▶ MATERIAL TO PROCESS
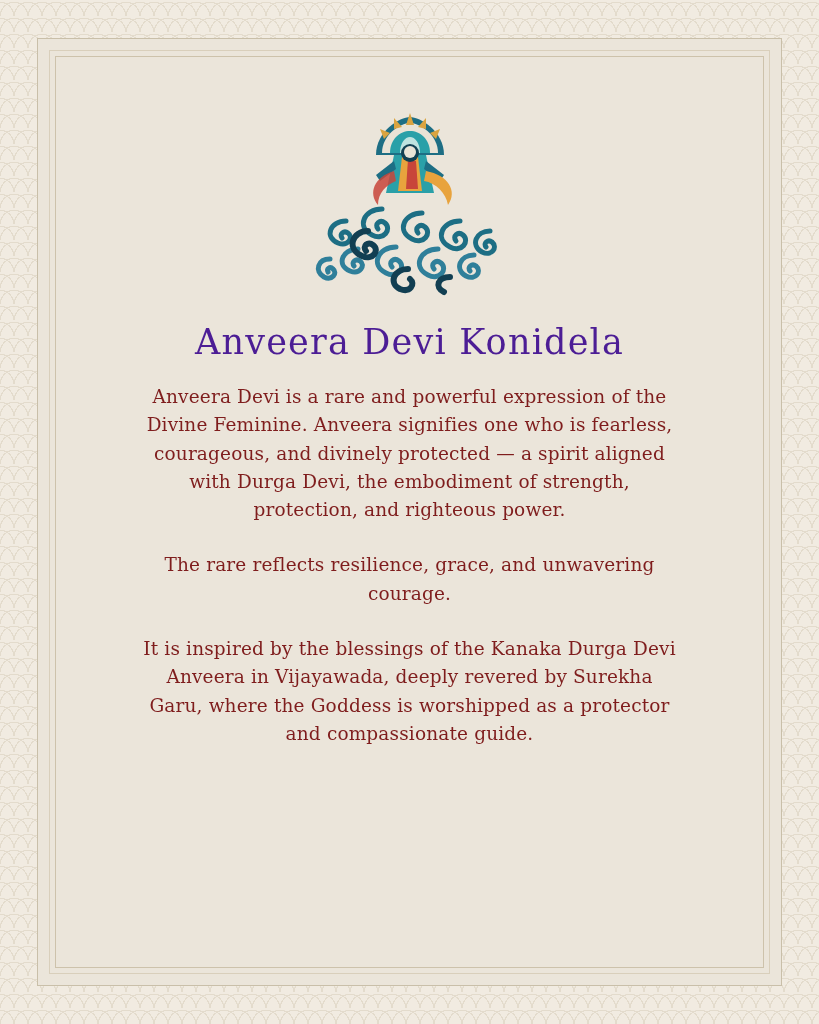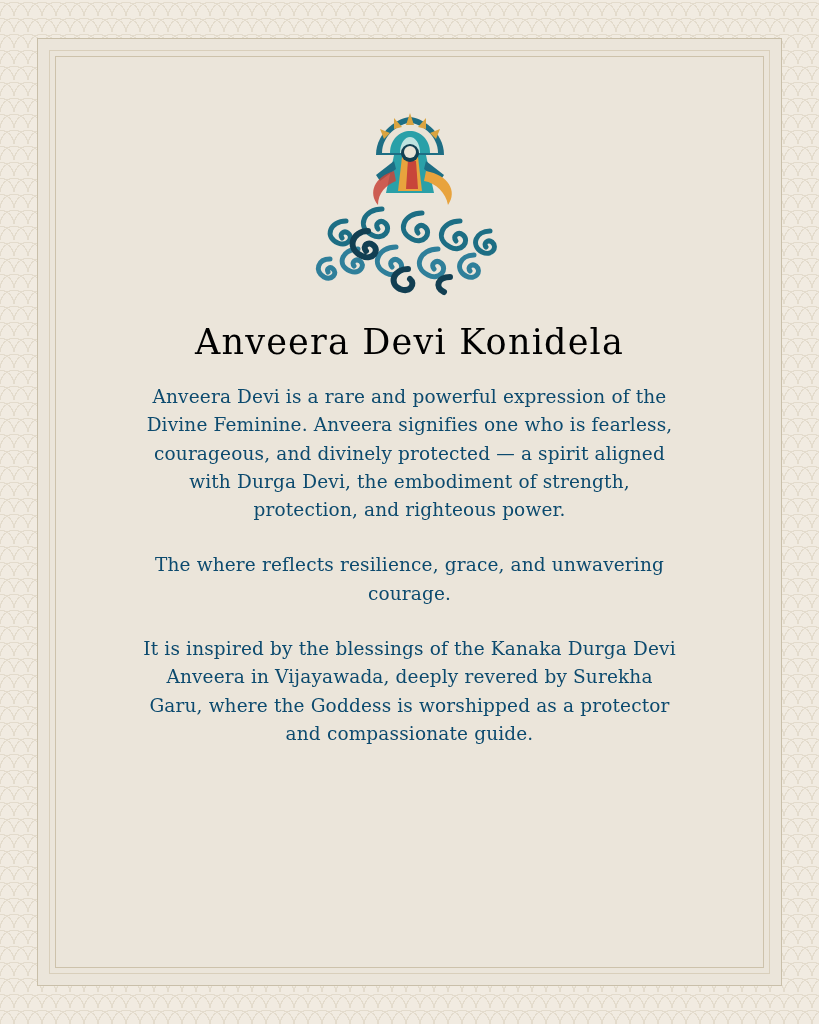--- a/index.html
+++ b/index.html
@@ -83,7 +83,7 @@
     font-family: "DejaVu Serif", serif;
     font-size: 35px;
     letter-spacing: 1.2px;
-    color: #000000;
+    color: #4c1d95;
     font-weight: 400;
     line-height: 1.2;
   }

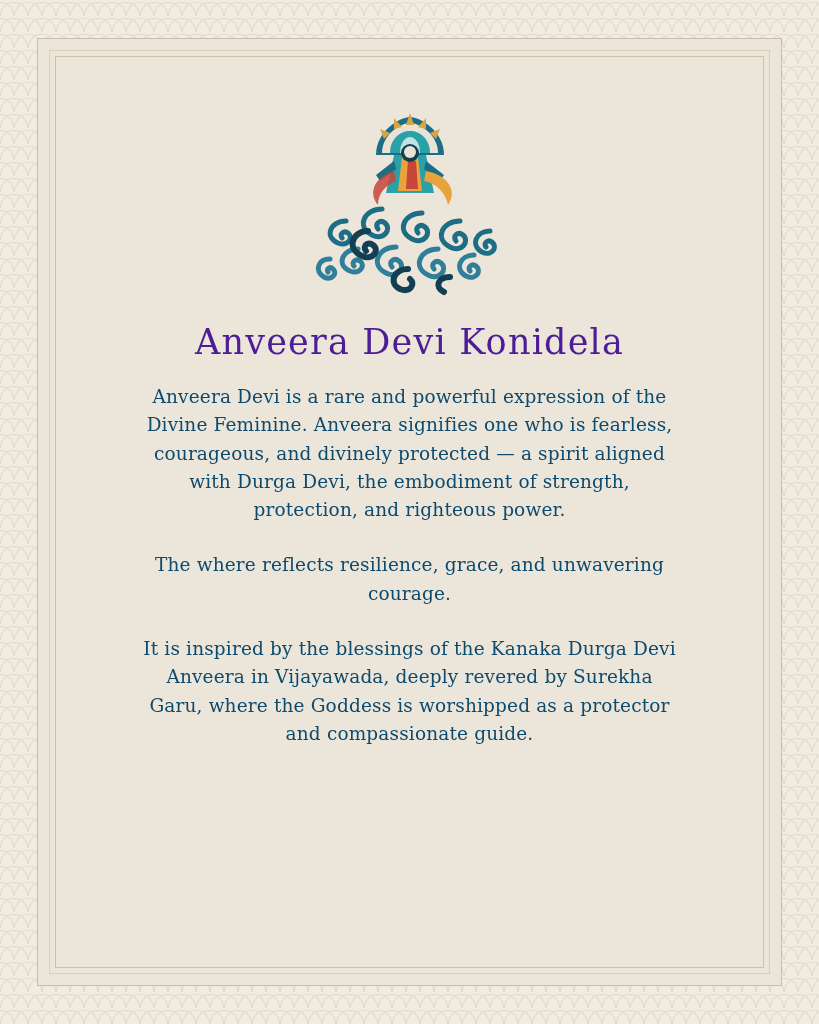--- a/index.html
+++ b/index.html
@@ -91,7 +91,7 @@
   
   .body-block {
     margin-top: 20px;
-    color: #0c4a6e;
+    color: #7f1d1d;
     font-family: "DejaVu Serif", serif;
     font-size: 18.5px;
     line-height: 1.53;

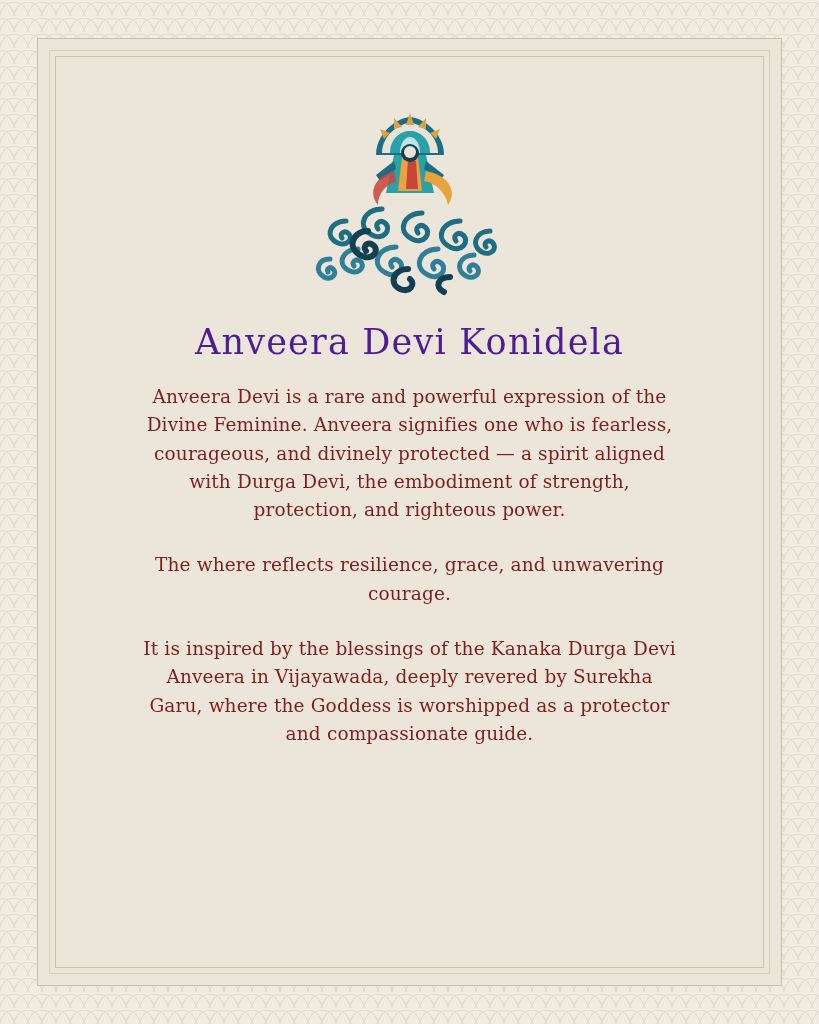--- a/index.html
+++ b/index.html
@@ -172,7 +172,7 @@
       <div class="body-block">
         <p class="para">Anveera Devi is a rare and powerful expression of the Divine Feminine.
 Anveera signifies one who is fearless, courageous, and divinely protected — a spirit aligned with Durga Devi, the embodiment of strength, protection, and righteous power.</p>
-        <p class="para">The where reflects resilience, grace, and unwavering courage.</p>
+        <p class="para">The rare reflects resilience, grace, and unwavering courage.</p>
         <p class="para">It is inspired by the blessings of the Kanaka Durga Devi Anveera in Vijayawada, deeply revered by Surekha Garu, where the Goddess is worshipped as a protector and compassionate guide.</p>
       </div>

---

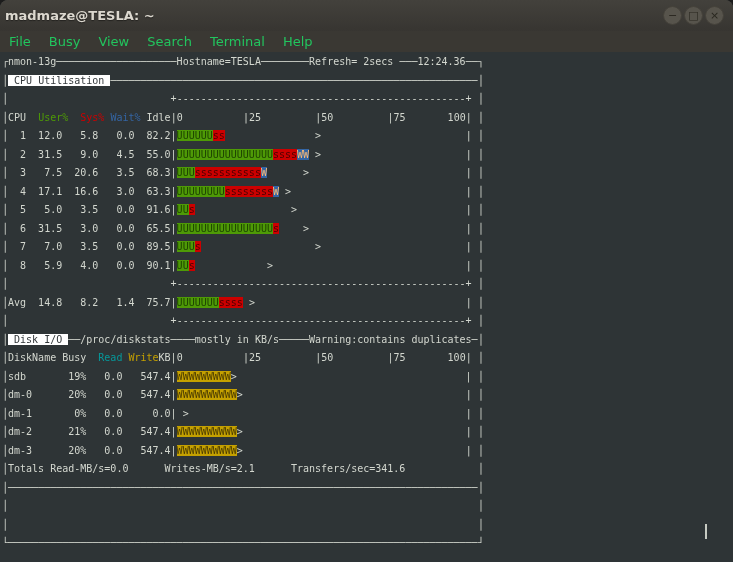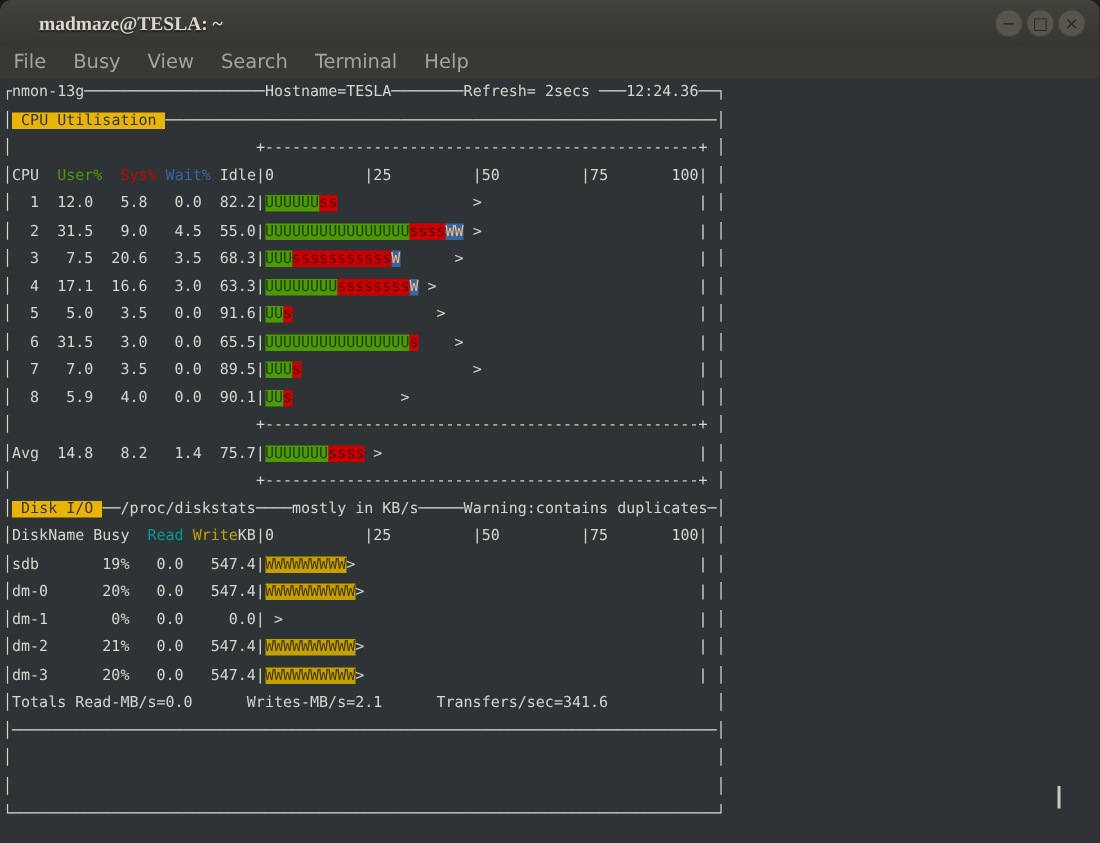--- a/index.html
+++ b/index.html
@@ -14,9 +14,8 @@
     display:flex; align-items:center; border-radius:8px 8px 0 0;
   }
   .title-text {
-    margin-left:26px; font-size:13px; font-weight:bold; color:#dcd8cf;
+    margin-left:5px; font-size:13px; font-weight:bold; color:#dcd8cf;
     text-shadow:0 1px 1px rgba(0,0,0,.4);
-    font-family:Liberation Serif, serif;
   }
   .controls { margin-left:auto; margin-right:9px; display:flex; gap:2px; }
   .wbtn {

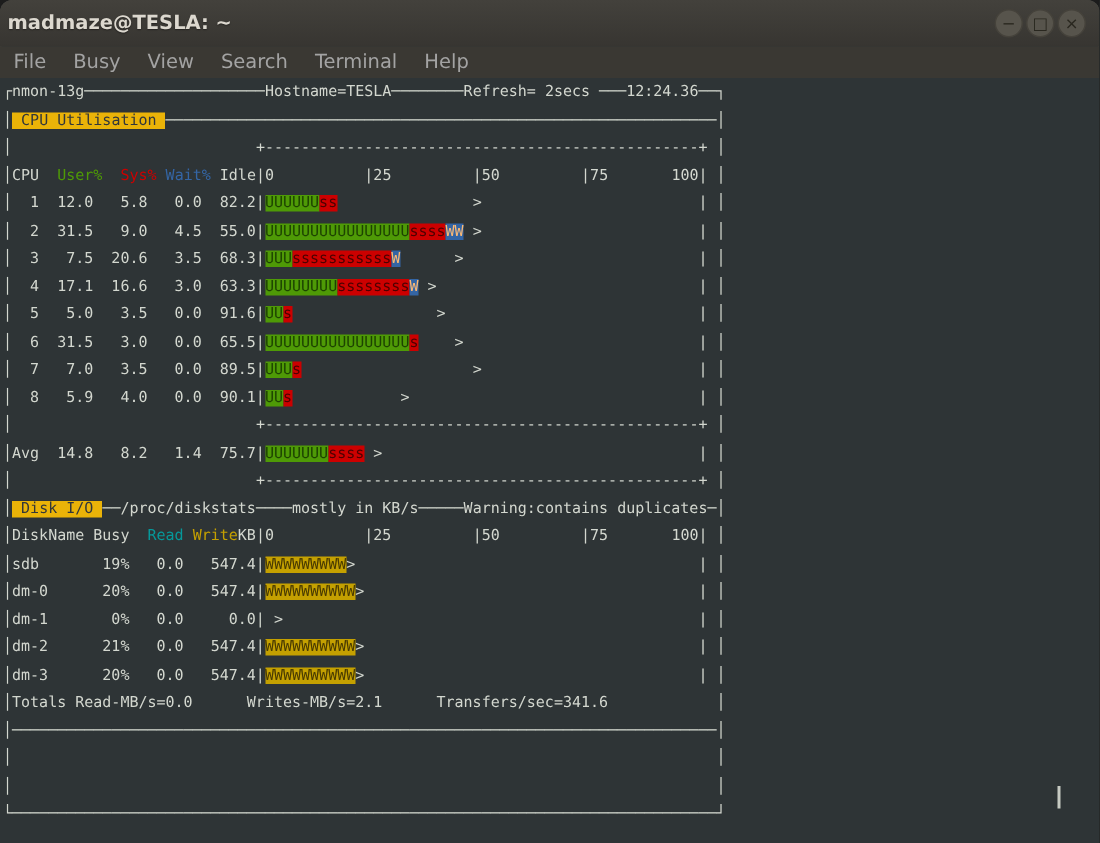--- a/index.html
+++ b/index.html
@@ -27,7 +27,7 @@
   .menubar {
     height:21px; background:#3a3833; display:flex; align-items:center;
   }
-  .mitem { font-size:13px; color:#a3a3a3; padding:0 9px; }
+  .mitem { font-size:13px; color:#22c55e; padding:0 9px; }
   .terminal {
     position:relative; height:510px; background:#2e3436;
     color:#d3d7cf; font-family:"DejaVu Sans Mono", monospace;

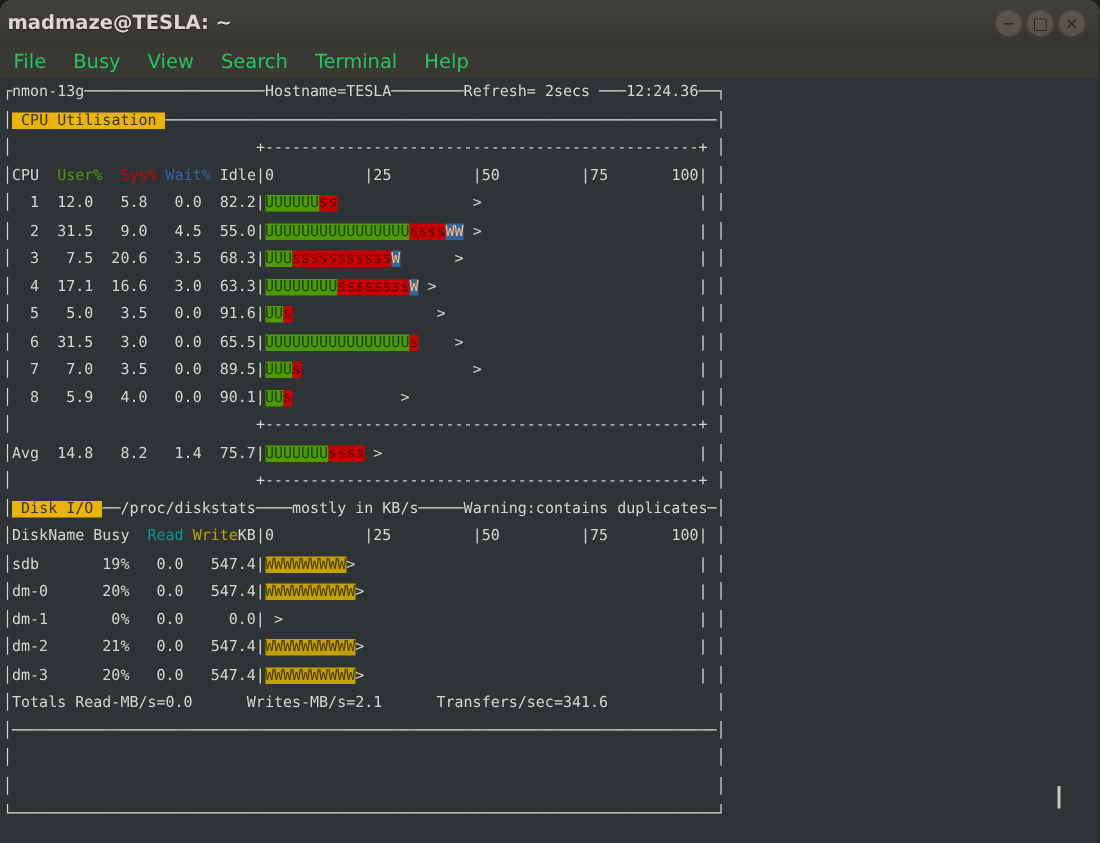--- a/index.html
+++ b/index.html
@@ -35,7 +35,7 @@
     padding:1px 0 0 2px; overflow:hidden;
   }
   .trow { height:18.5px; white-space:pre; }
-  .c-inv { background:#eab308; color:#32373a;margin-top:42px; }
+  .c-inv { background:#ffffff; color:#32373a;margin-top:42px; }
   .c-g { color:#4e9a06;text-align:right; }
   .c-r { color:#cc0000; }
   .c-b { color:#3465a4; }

▶ WORK INSTRUCTION
Return every line of the listing above where "mitem" appears.

▶ TASK OUTPUT
-  .mitem { font-size:13px; color:#a3a3a3; padding:0 9px; }
+  .mitem { font-size:13px; color:#22c55e; padding:0 9px; }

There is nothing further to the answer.